Marking blue or layout stain (sometimes called Dykem after trademark erosion of a popular brand, or Prussian blue after the blue pigment) is a dye used in metalworking to aid in marking out rough parts for further machining. It is used to stain or paint a metal object with a very thin layer of dye that can be scratched off using a scriber or other sharp instrument to reveal a bright, yet very narrow line in the metal underneath. The advantages are that any existing scratches are covered with the dye and the new lines have a contrasting background.

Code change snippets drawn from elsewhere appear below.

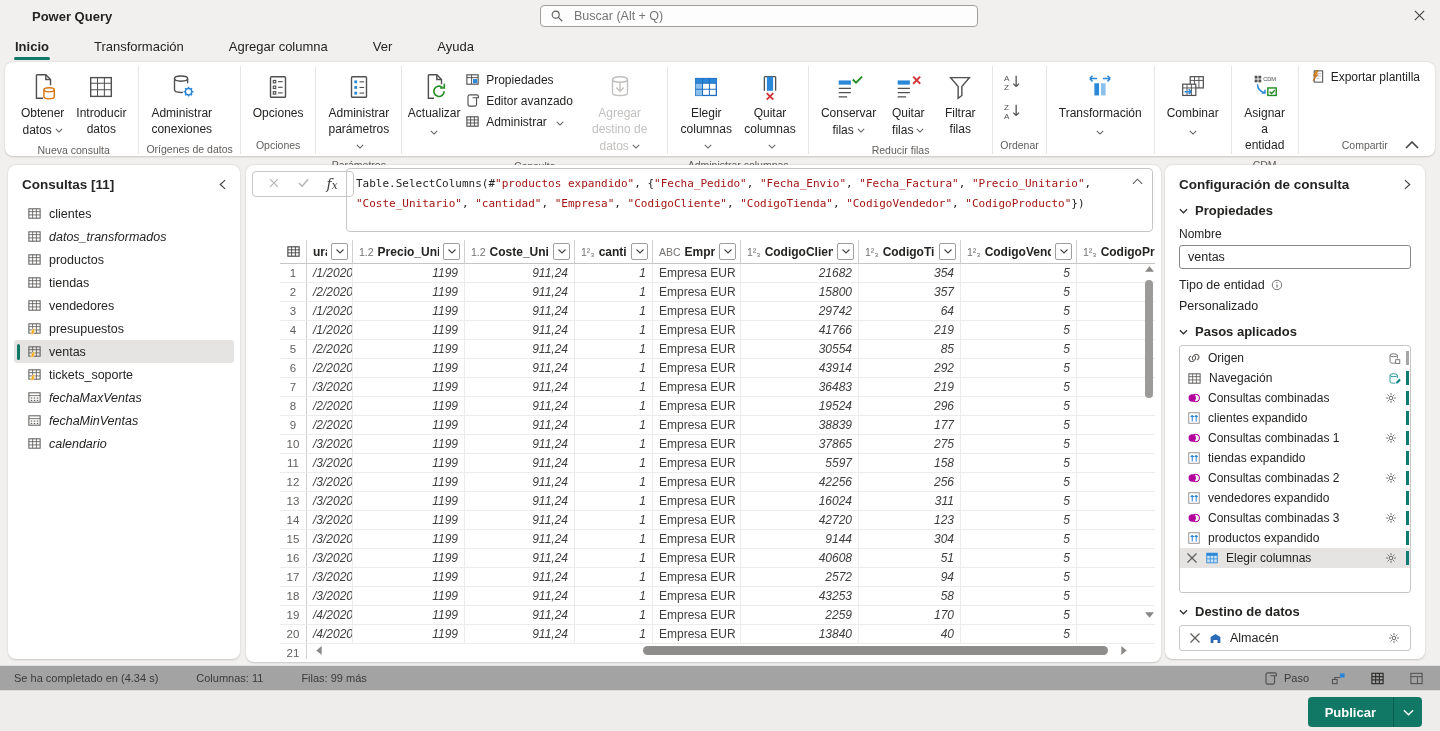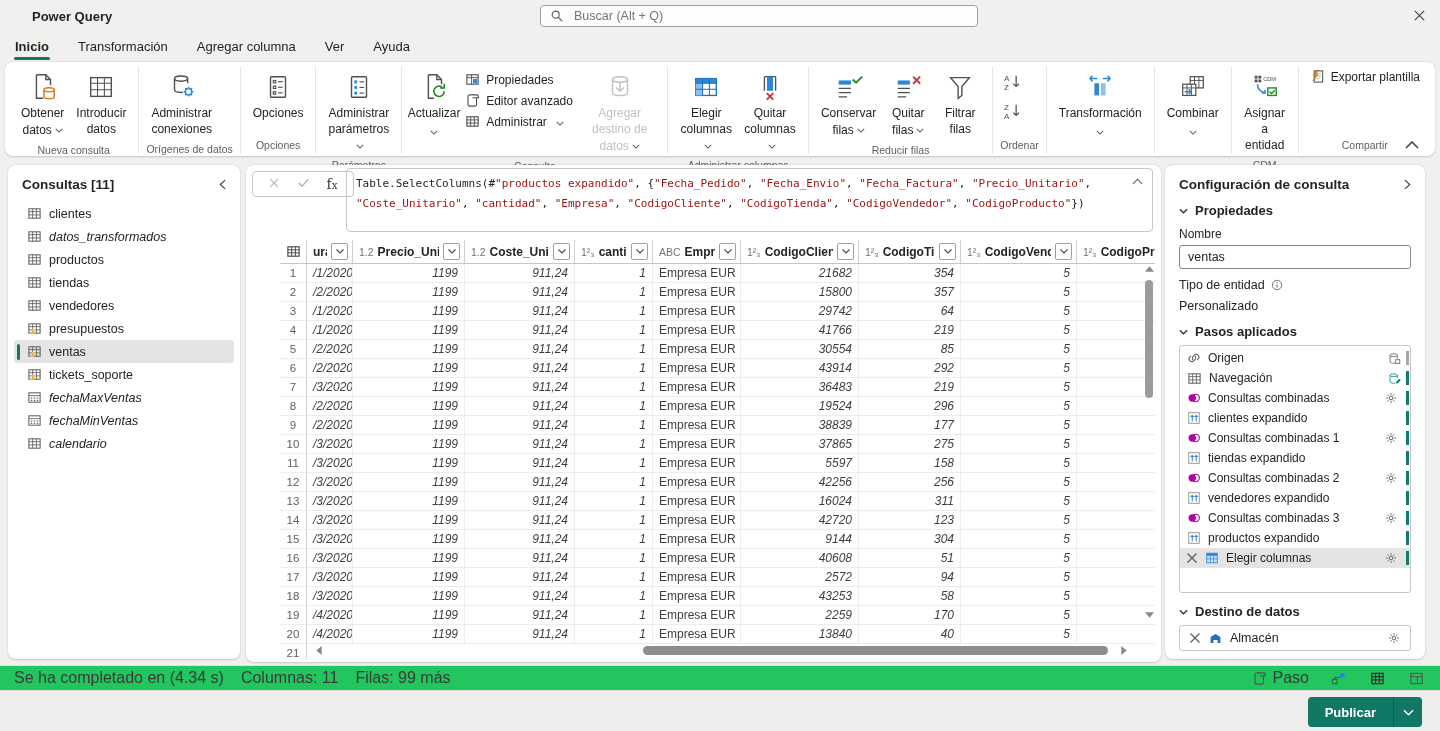--- a/index.html
+++ b/index.html
@@ -10,21 +10,21 @@
 
   
   .titlebar{position:absolute;top:0;left:0;right:0;height:32px;display:flex;align-items:center}
   .app-title{margin-left:32px;font-size:13px;font-weight:700}
   .searchbox{position:absolute;left:540px;top:5px;width:438px;height:22px;background:#fdfdfd;border:1px solid #a19f9d;
              border-radius:4px;display:flex;align-items:center;padding:0 9px;gap:8px;box-sizing:border-box}
   .searchbox input{border:none;outline:none;background:transparent;font-size:12.5px;color:#605e5c;width:100%;font-family:inherit}
   .close-btn{position:absolute;right:14px;top:9px;cursor:pointer}
 
   
-  .tabbar{position:absolute;top:32px;left:0;right:0;height:28px;display:flex;gap:27px;padding-left:14px;align-items:center}
+  .tabbar{position:absolute;top:32px;left:0;right:0;height:28px;display:flex;gap:43px;padding-left:14px;align-items:center}
   .tab{font-size:13px;position:relative;padding:3px 1px;cursor:pointer;white-space:nowrap}
   .tab.active{font-weight:700}
   .tab.active::after{content:"";position:absolute;left:0;right:0;bottom:-3px;height:3px;background:#117865;border-radius:2px}
 
   
   .ribbon{position:absolute;top:62px;left:5px;right:5px;height:94px;background:#fff;border-radius:8px;
           box-shadow:0 0.5px 2px rgba(0,0,0,.18);display:flex;padding:4px 4px 2px 4px;box-sizing:border-box}
   .rb-group{display:flex;flex-direction:column;padding:2px 7px 0;position:relative}
   .rb-group+.rb-group{border-left:1px solid #e8e6e4}
   .rb-items{display:flex;align-items:flex-start;gap:2px;flex:1}
@@ -107,23 +107,23 @@
   .step .r-ic{margin-left:auto;margin-right:9px}
   .step::after{content:"";position:absolute;right:1px;top:3px;bottom:3px;width:3px;background:#0f7b72}
   .step.gray-bar::after{background:#a8a6a4}
   .step.selected{background:#e5e4e2}
   .dest-box{border:1px solid #c8c6c4;border-radius:3px;margin-top:6px;height:26px;display:flex;align-items:center;
             padding:0 9px;gap:8px;box-sizing:border-box}
   .dest-box .gear{margin-left:auto;cursor:pointer}
   .dest-lbl{font-size:12.5px}
 
   
-  .statusbar{position:absolute;left:0;right:0;top:665px;height:26px;background:#22c55e;border-top:1px solid #e3e1df;
-             border-bottom:1px solid #dddbd9;display:flex;align-items:center;font-size:16px;color:#3b3a39;
-             padding:0 14px;gap:17px;box-sizing:border-box}
+  .statusbar{position:absolute;left:0;right:0;top:665px;height:26px;background:#a3a3a3;border-top:1px solid #e3e1df;
+             border-bottom:1px solid #dddbd9;display:flex;align-items:center;font-size:11px;color:#3b3a39;
+             padding:0 14px;gap:38px;box-sizing:border-box}
   .sb-right{margin-left:auto;display:flex;align-items:center;gap:20px}
   .sb-paso{display:flex;align-items:center;gap:6px;cursor:pointer}
   .view-btn{display:flex;align-items:center;padding:2px;cursor:pointer}
 
   
   .footer{position:absolute;left:0;right:0;top:692px;height:39px;background:#efedeb}
   .publish{position:absolute;right:18px;top:5px;height:30px;display:flex}
   .publish .main{background:#117865;color:#fff;font-size:13px;font-weight:700;padding:0 17px;border-radius:4px 0 0 4px}
   .publish .caret-part{background:#117865;width:29px;border-radius:0 4px 4px 0;border-left:1px solid #0c5f50;
                        display:flex;align-items:center;justify-content:center}
@@ -640,21 +640,21 @@
           <svg viewBox="0 0 14 14" width="12" height="12">
             <path d="M2.5 2.5l9 9M11.5 2.5l-9 9" stroke="#b5b3b1" stroke-width="1.4"></path>
           </svg>
         </span></button>
     <button><span class="icon">
           <svg viewBox="0 0 14 14" width="13" height="13">
             <path d="M2 7.5l3.5 3.5L12 3.5" fill="none" stroke="#b5b3b1" stroke-width="1.5"></path>
           </svg>
         </span></button>
     <button><span class="icon">
-          <span style="font-family:'DejaVu Serif',serif;font-size:14px;color:#3b3a39">f<span style="font-size:10.5px">x</span></span>
+          <span style="font-family:'DejaVu Serif',serif;font-style:italic;font-size:14px;color:#3b3a39">f<span style="font-size:10.5px">x</span></span>
         </span></button>
   </div>
   <div class="formula-box">
     <div class="formula-text"><span>Table.SelectColumns(#</span><span class="str">"productos expandido"</span><span>, {</span><span class="str">"Fecha_Pedido"</span><span>, </span><span class="str">"Fecha_Envio"</span><span>, </span><span class="str">"Fecha_Factura"</span><span>, </span><span class="str">"Precio_Unitario"</span><span>,
 </span><span class="str">"Coste_Unitario"</span><span>, </span><span class="str">"cantidad"</span><span>, </span><span class="str">"Empresa"</span><span>, </span><span class="str">"CodigoCliente"</span><span>, </span><span class="str">"CodigoTienda"</span><span>, </span><span class="str">"CodigoVendedor"</span><span>, </span><span class="str">"CodigoProducto"</span><span>})</span></div>
     <span class="formula-collapse icon">
         <svg viewBox="0 0 12 7" width="11" height="7">
           <path d="M1 6l5-5 5 5" fill="none" stroke="#605e5c" stroke-width="1.2"></path>
         </svg>
       </span>

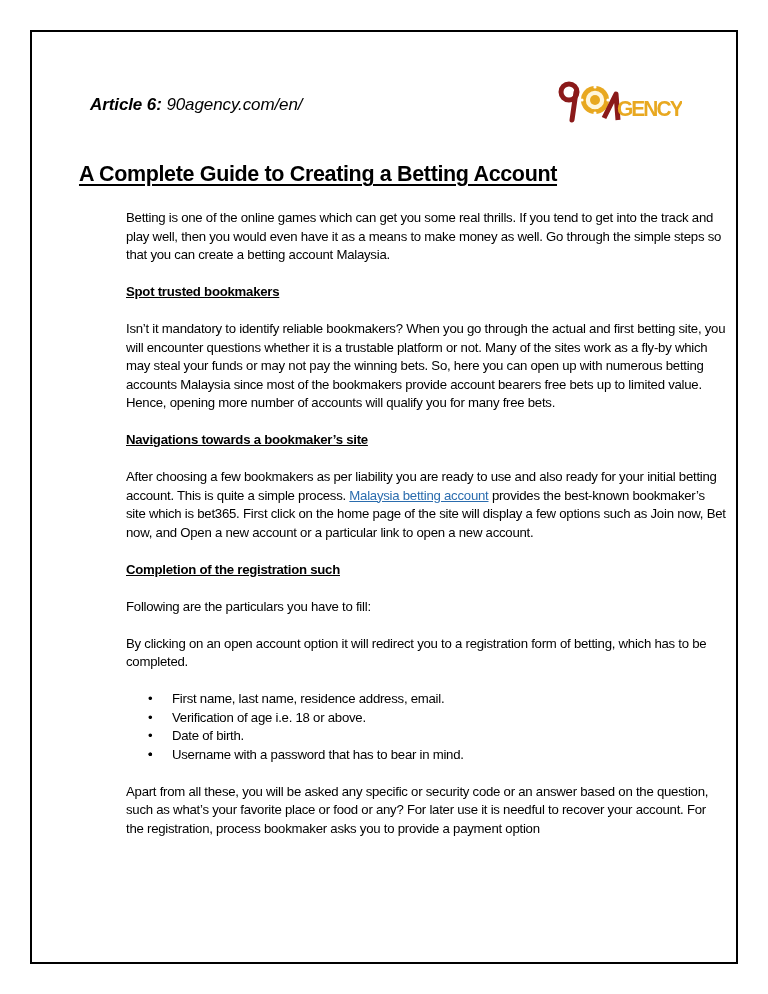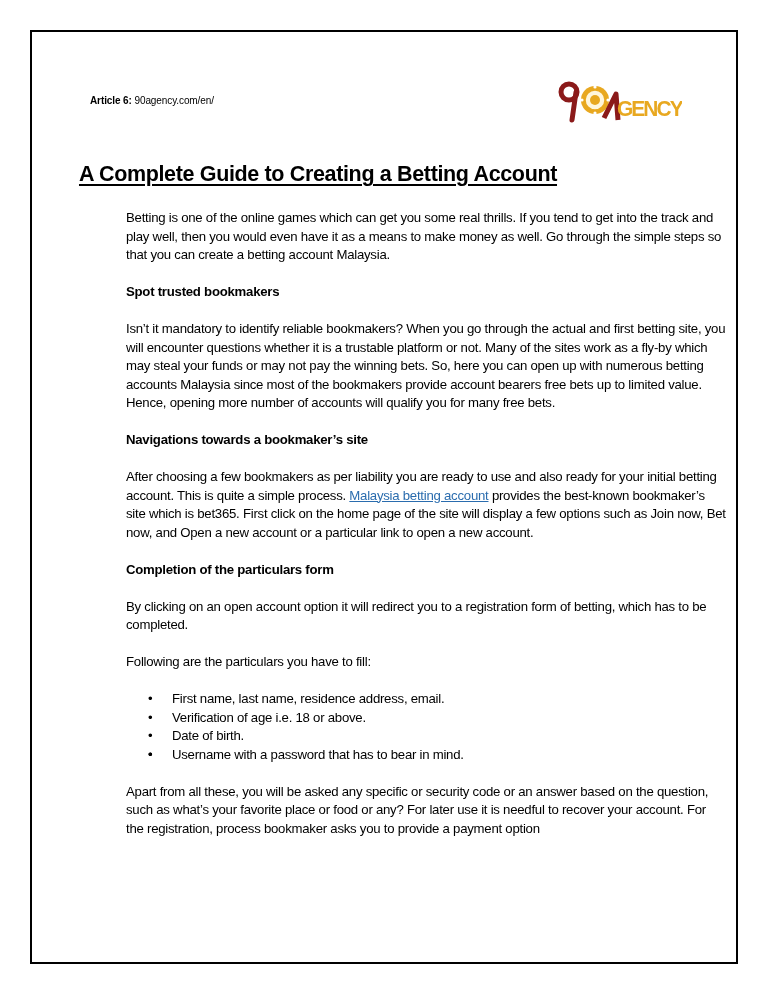--- a/index.html
+++ b/index.html
@@ -21,22 +21,23 @@
       top: 30px;
       width: 704px;
       height: 930px;
       border: 2px solid #000000;
       box-sizing: content-box;
     }
     .article-header {
       position: absolute;
       left: 90px;
       top: 95px;
-      font-size: 10px;
+      font-size: 17px;
       letter-spacing: -0.1px;
+      font-style: italic;
     }
     .article-header .label {
       font-weight: bold;
     }
     .logo {
       position: absolute;
       left: 558px;
       top: 78px;
       width: 124px;
       height: 48px;
@@ -66,20 +67,21 @@
       margin-left: 36px;
     }
     .content p {
       margin: 0 0 18.5px 0;
     }
     .content h2 {
       font-size: 13.2px;
       font-weight: bold;
       margin: 0 0 18.5px 0;
       line-height: 18.5px;
+      text-decoration: underline;
     }
     .content a {
       color: #2a6cae;
     }
     .content ul {
       margin: 0 0 18.5px 0;
       padding: 0 0 0 46px;
       list-style: none;
     }
     .content ul li {
@@ -132,23 +134,23 @@
 
 <div class="content">
   <p>Betting is one of the online games which can get you some real thrills. If you tend to get into the track and play well, then you would even have it as a means to make money as well. Go through the simple steps so that you can create a betting account Malaysia.</p>
 
   <h2>Spot trusted bookmakers</h2>
   <p>Isn’t it mandatory to identify reliable bookmakers? When you go through the actual and first betting site, you will encounter questions whether it is a trustable platform or not. Many of the sites work as a fly-by which may steal your funds or may not pay the winning bets. So, here you can open up with numerous betting accounts Malaysia since most of the bookmakers provide account bearers free bets up to limited value. Hence, opening more number of accounts will qualify you for many free bets.</p>
 
   <h2>Navigations towards a bookmaker’s site</h2>
   <p><span>After choosing a few bookmakers as per liability you are ready to use and also ready for your initial betting account. This is quite a simple process. </span><a href="#">Malaysia betting account</a><span> provides the best-known bookmaker’s site which is bet365. First click on the home page of the site will display a few options such as Join now, Bet now, and Open a new account or a particular link to open a new account.</span></p>
 
-  <h2>Completion of the particulars form</h2>
+  <h2>Completion of the registration such</h2>
+  <p>Following are the particulars you have to fill:</p>
   <p>By clicking on an open account option it will redirect you to a registration form of betting, which has to be completed.</p>
-  <p>Following are the particulars you have to fill:</p>
 
   <ul>
     <li><span class="bullet">•</span><span>First name, last name, residence address, email.</span></li>
     <li><span class="bullet">•</span><span>Verification of age i.e. 18 or above.</span></li>
     <li><span class="bullet">•</span><span>Date of birth.</span></li>
     <li><span class="bullet">•</span></li>
     <li><span class="bullet">•</span><span>Username with a password that has to bear in mind.</span></li>
   </ul>
 
   <p>Apart from all these, you will be asked any specific or security code or an answer based on the question, such as what’s your favorite place or food or any? For later use it is needful to recover your account. For the registration, process bookmaker asks you to provide a payment option</p>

Prussian blue and Dykem or layout fluid are not the same. Prussian blue is non drying and used to mark place of pressure contact between two surfaces. Prussian blue is transferred to the surface. Dykem, layout fluid dries and is mostly used to provide bright lines when using a scribe to mark hard surfaces or point of contact between two surfaces. Dyken is removed from the surface.

Composition 

Marking blue is made by mixing methylated spirits with shellac and gentian violet.

Alternatives 

A felt tip marker can be used as they are convenient and tend not to dry up as quickly. On rough structures, such as castings or forgings, whitewash or a mixture of chalk and water can be used. A solution of copper sulfate, distilled water, and a few drops of sulfuric acid can be used on machined surfaces.

Safety 

Marking blue is considered non-toxic. If heated above 250 degrees Celsius it will give off toxic Cyanogen gas. Metal cutting commonly heats material above this level.